La mobilisation des ONG

L’observatoire des camps de réfugiés qui vient tout juste de fêter sa première année d’activité met l’accent sur le manque de visibilité des camps mais également le manque de transparence des informations dont font preuve les institutions officielles sur la vie et l‘organisation des camps. Le bilan établi par l’Observatoire sur le territoire européen est sans appel. De nombreuses organisations se mobilisent pour faire entendre les voix des réfugiés, afin de fournir les mesures de protection nécessaires dont ils ont besoin. Face à ce bilan inquiétant dans toute l’Europe et au-delà, des organisations tel que Refugee Rights Europe ou MSF se sont regroupées afin de réclamer aux différents gouvernements d’adopter des mesures sanitaires pour les réfugiés et les migrants. Les mesures sont peu voire inexistantes, en Grèce MSF fait un bilan alarmant sur la surpopulation des camps, même constat pour Calais. L’organisation Techfugees a mis en place un site web pour recenser l’évolution des mesures sanitaires pour les personnes vivant dans ces camps.

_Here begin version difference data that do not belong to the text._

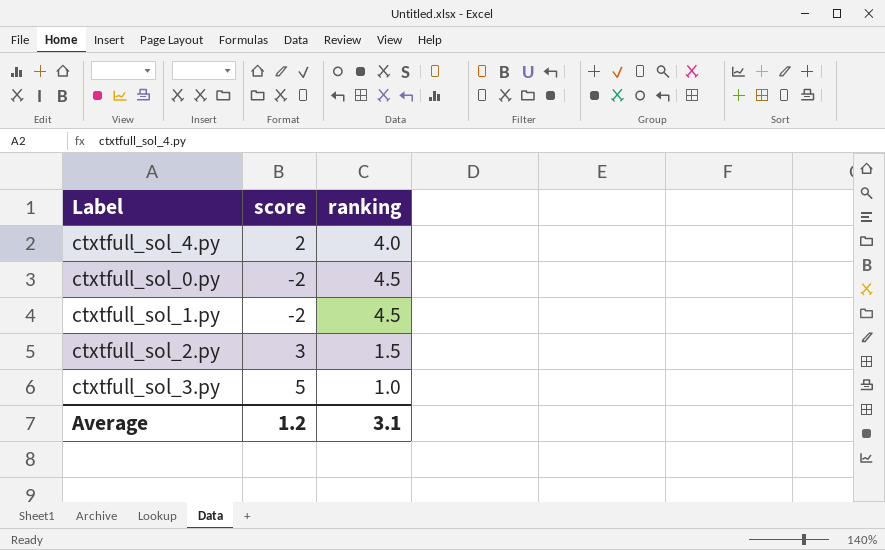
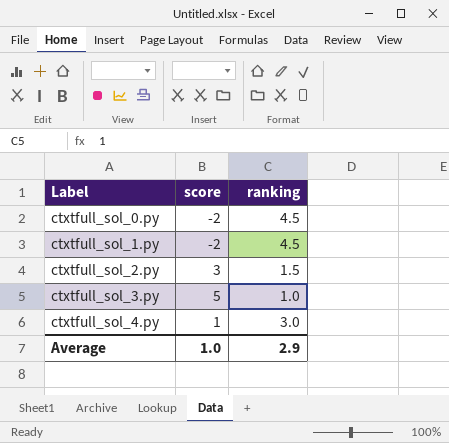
row order: none -> Label ascending
ctxtfull_sol_4.py | score: 2 -> 1
ctxtfull_sol_4.py | ranking: 4.0 -> 3.0
Average | score: 1.2 -> 1.0
Average | ranking: 3.1 -> 2.9

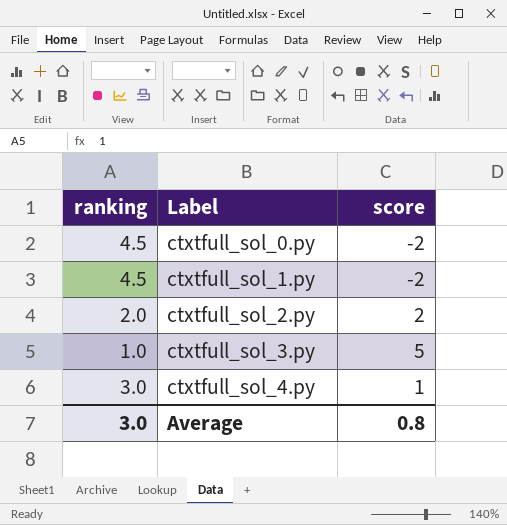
column ranking | position: 3 -> 1
ctxtfull_sol_2.py | ranking: 1.5 -> 2.0
ctxtfull_sol_2.py | score: 3 -> 2
Average | ranking: 2.9 -> 3.0
Average | score: 1.0 -> 0.8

La sécurité sanitaire des réfugiés et des migrants face au coranavirus est inexistante. Ils font parti de la catégorie de la population oubliée par les institutions et les gouvernements. Des gestes barrières impossibles à mettre en place, des moyens inexistants, le constat est alarmant. Des organisations se battent afin d’améliorer la situation de ces personnes. Le Haut-Commissariat aux Réfugiés (UNHCR) a intensifié ses aides aux réfugiés en matériel d’hygiène et de soin mais aussi d’apport en eau suite à la signature d’un accord avec l’OMS. Certains Etats ont commencé à mettre en place des mesures pour permettre un accès à ces services comme en France où des réfugiés ont été relogés dans des hôtels ou habitations leur offrant un meilleur accès à l’eau.